-- Opening Marker --

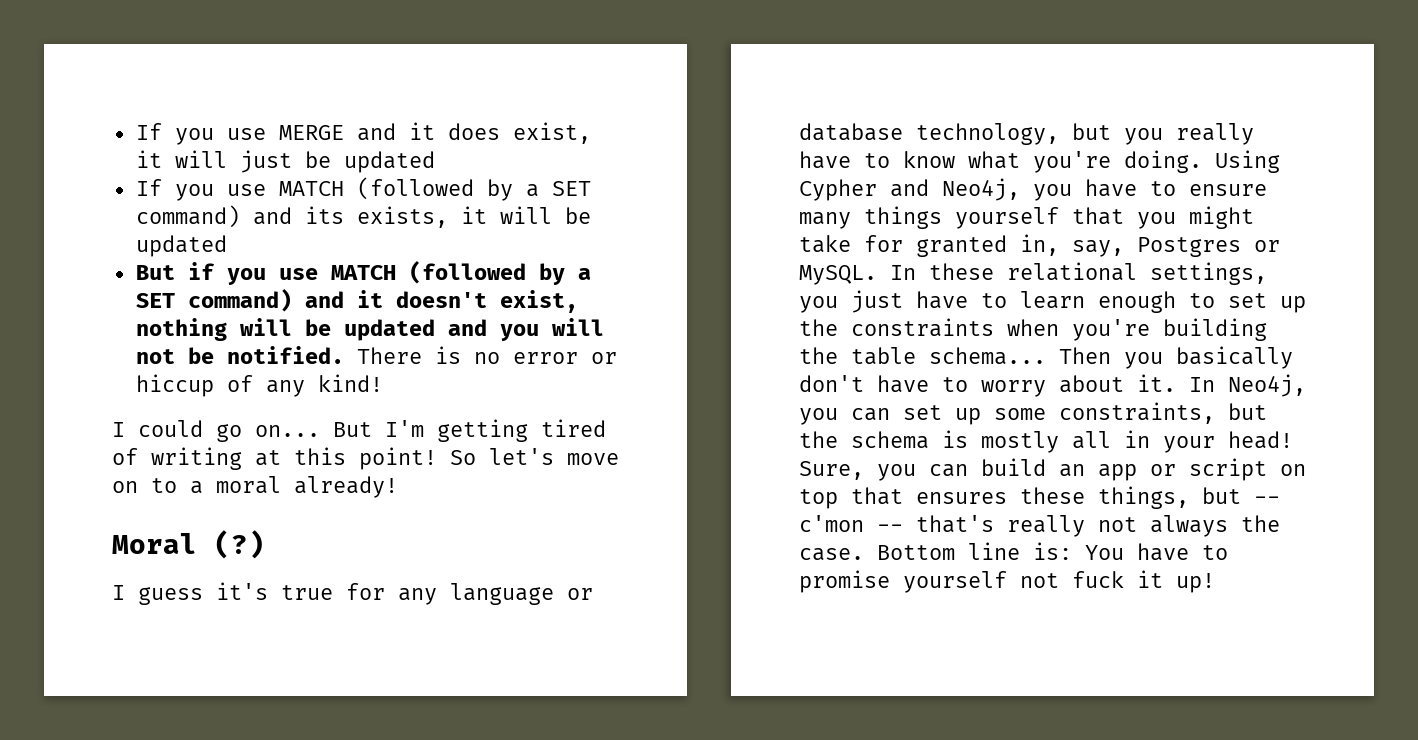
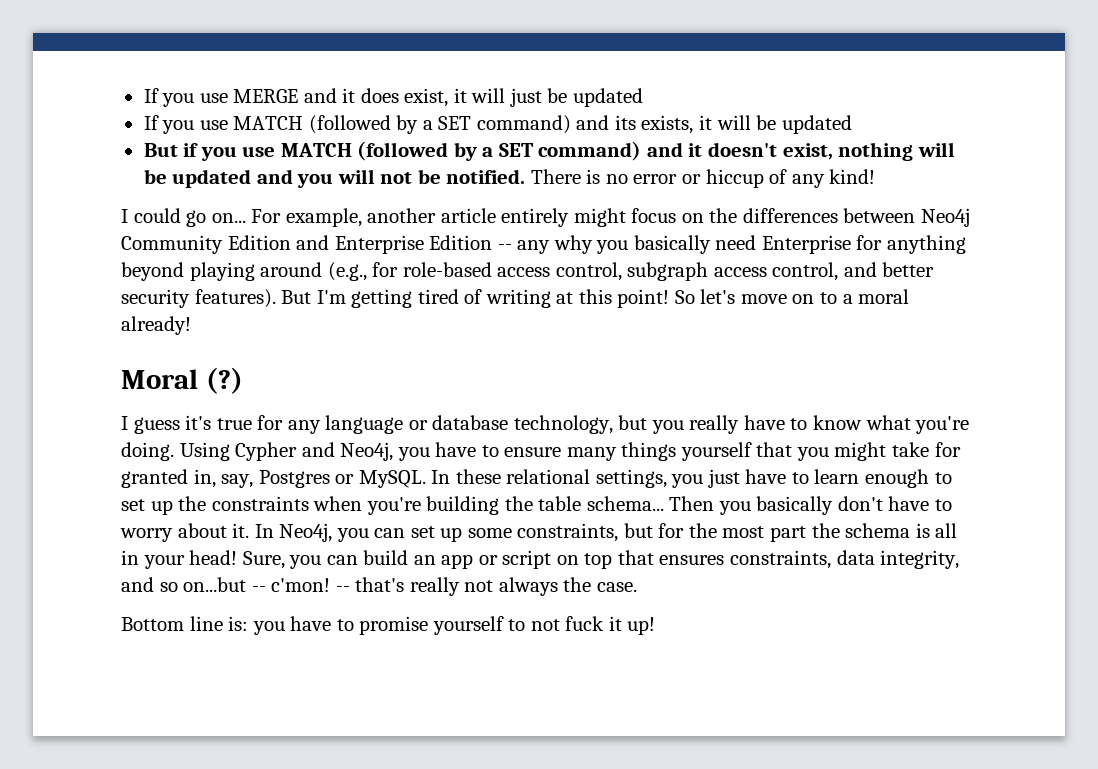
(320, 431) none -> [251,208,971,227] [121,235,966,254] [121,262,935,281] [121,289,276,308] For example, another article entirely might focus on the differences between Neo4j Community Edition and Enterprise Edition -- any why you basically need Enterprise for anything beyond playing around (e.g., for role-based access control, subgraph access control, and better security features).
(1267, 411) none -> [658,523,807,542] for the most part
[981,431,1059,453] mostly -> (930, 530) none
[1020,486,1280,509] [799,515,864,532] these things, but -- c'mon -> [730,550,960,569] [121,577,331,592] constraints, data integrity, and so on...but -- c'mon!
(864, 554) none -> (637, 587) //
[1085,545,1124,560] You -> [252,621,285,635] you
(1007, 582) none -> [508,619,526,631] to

-- Closing Marker --

→ EXERCISE DESCRIPTION
Each line of the entries above that contains "none" is to be copied.

→ ANSWER BELOW
(320, 431) none -> [251,208,971,227] [121,235,966,254] [121,262,935,281] [121,289,276,308] For example, another article entirely might focus on the differences between Neo4j Community Edition and Enterprise Edition -- any why you basically need Enterprise for anything beyond playing around (e.g., for role-based access control, subgraph access control, and better security features).
(1267, 411) none -> [658,523,807,542] for the most part
[981,431,1059,453] mostly -> (930, 530) none
(864, 554) none -> (637, 587) //
(1007, 582) none -> [508,619,526,631] to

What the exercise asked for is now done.